Aristênia foi professora do autor do crime por alguns meses, antes de ele abandonar a escola. Ela também era amiga e trabalhou por 20 anos com a mãe do adolescente na Primo Bitti. "Eu conhecia aquele menino, a família dele. Eu tinha um carinho enorme por ele. Não consigo entender como ele foi capaz de fazer aquilo, de machucar e tirar a vida de quem se preocupava com ele", conta.

"O meu medo de voltar para a sala de aula agora é pensar que, assim como ele, podem ter outros alunos que precisam de tratamento psicológico e ninguém percebeu, nem mesmo os pais. Não posso voltar e ser uma professora que vai ter medo dos alunos, não conseguir ser carinhosa com eles como sempre fui."

Já Juliana, que é professora de turmas dos anos iniciais do ensino fundamental, quer voltar a dar aulas depois de ser incentivada pela filha.

"Outro dia, ela foi até o meu armário, pegou a blusa de uniforme que eu usava na escola e fez sinal para que eu vestisse. Ela não vê a hora de todos nós retornarmos à rotina, recuperarmos a nossa vida", diz Juliana.

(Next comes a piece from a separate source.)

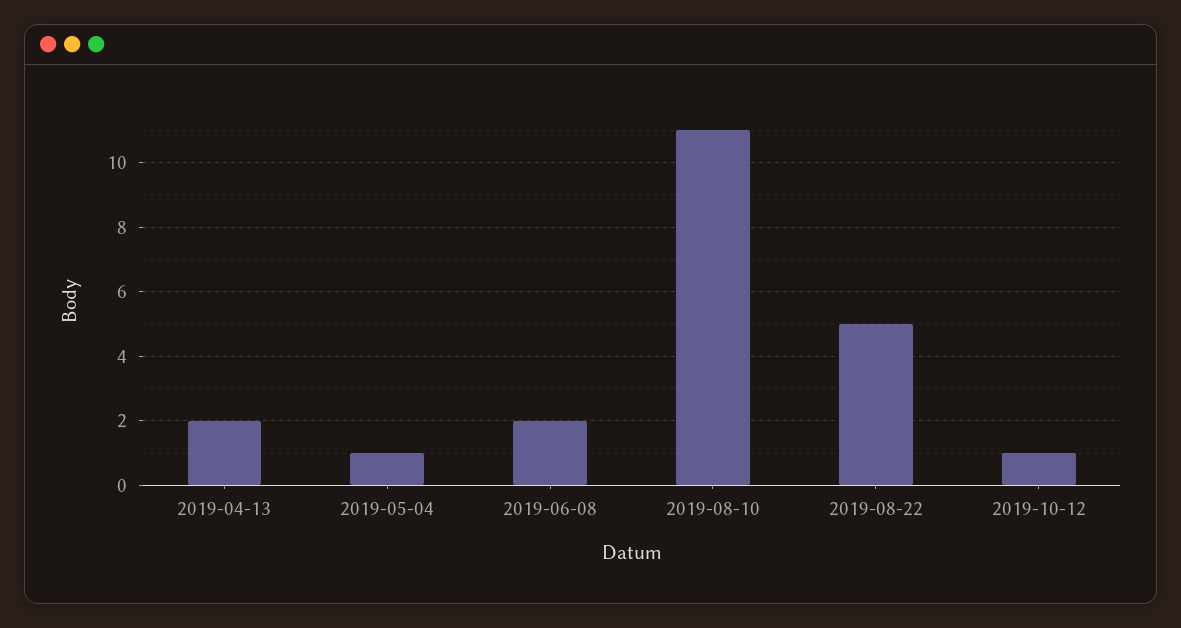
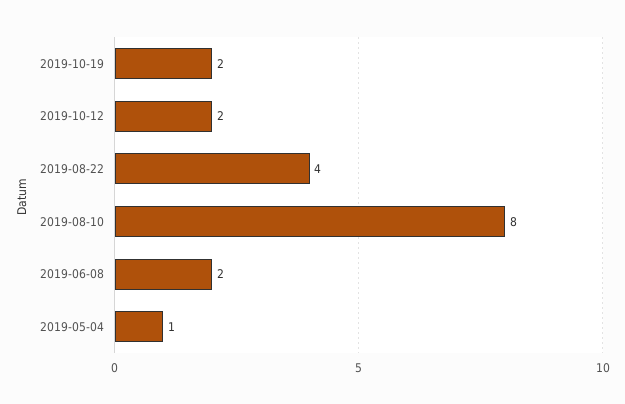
2019-04-13: 2 -> none
2019-08-10: 11 -> 8
2019-08-22: 5 -> 4
2019-10-12: 1 -> 2
2019-10-19: none -> 2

Depois de quatro meses internada e diversas cirurgias, Thaís voltou para casa em abril. Ela foi atingida na cabeça por um disparo e está começando a recuperar os movimentos e a fala.

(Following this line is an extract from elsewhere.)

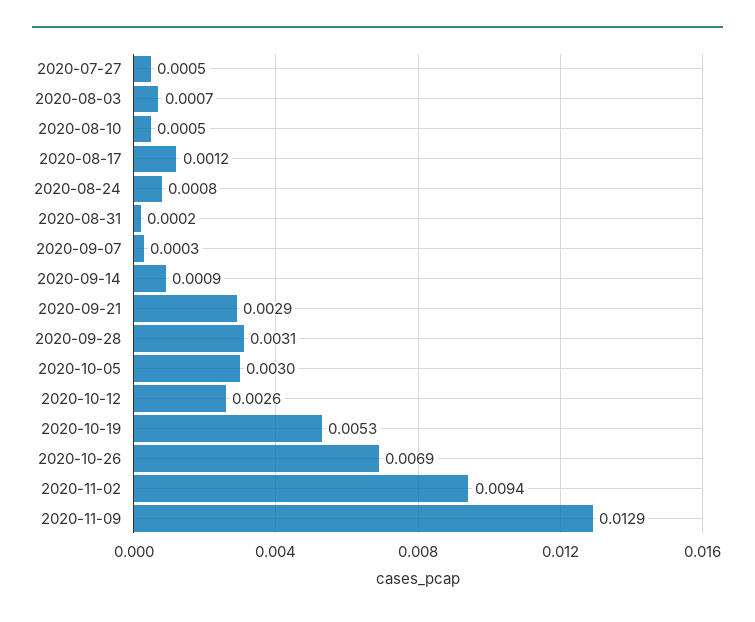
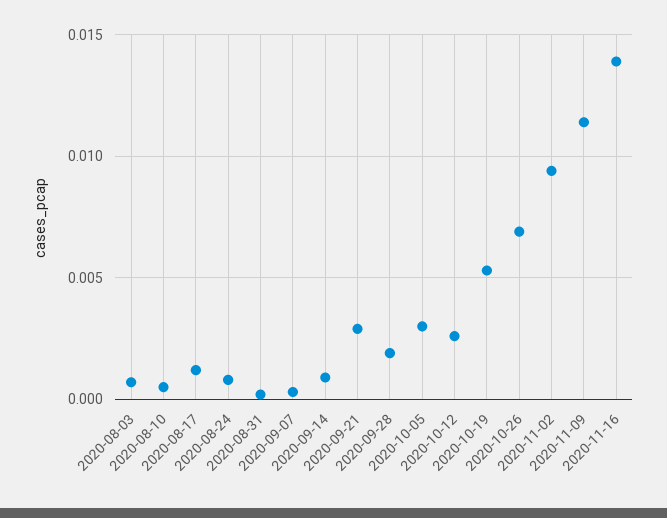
2020-07-27: 0.0005 -> none
2020-09-28: 0.0031 -> 0.002
2020-11-09: 0.0129 -> 0.0115
2020-11-16: none -> 0.014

Thaís, 14, vítima do ataque em Aracruz, com os pais Juliana Ribeiro e Almir da Silva
Thaís, 14, vítima do ataque em Aracruz, com os pais Juliana Ribeiro e Almir da Silva - Karime Xavier /Folhapress

Thaís começou a estudar no Centro Educacional Praia de Coqueiro no ano passado, quando a mãe foi contratada para dar aula na unidade.

"No começo do ano [passado], ela chorou demais porque foi mal nas primeiras provas. Depois começou a estudar mais e estava tirando as melhores notas da sala. Ela é estudiosa, inteligente, adora ir para escola", conta Almir da Silva, 47, pai da menina.

Sem ter recuperado a fala, Thaís mostrou fotos da escola e dos colegas quando questionada pela Folha sobre o que mais sente saudade.

"Ver que ela tem essa vontade tão grande de voltar para a escola, mesmo depois de ter acontecido esse pesadelo, me dá muita força e coragem para continuar dando aula", diz a mãe.

Como Thaís ainda vai passar por um tratamento de reabilitação em um hospital especializado em Salvador (BA), Juliana continua de licença da escola.

Ainda que se sinta encorajada a voltar, ela diz se assustar com a naturalização da violência dentro das escolas. Para ela, o aumento de ataques registrados no Brasil mostra como os pais precisam se atentar mais ao comportamento dos filhos e ser mais parceiros dos professores.

"A violência foi se naturalizando dentro da escola, os pais não se importam quando os filhos são desrespeitosos com os professores e os colegas. A gente vive essas agressões há muito tempo e, agora, elas escalaram para esse horror. Eu espero que, depois de ver essa situação extrema, todos percebam que são responsáveis por combater a violência."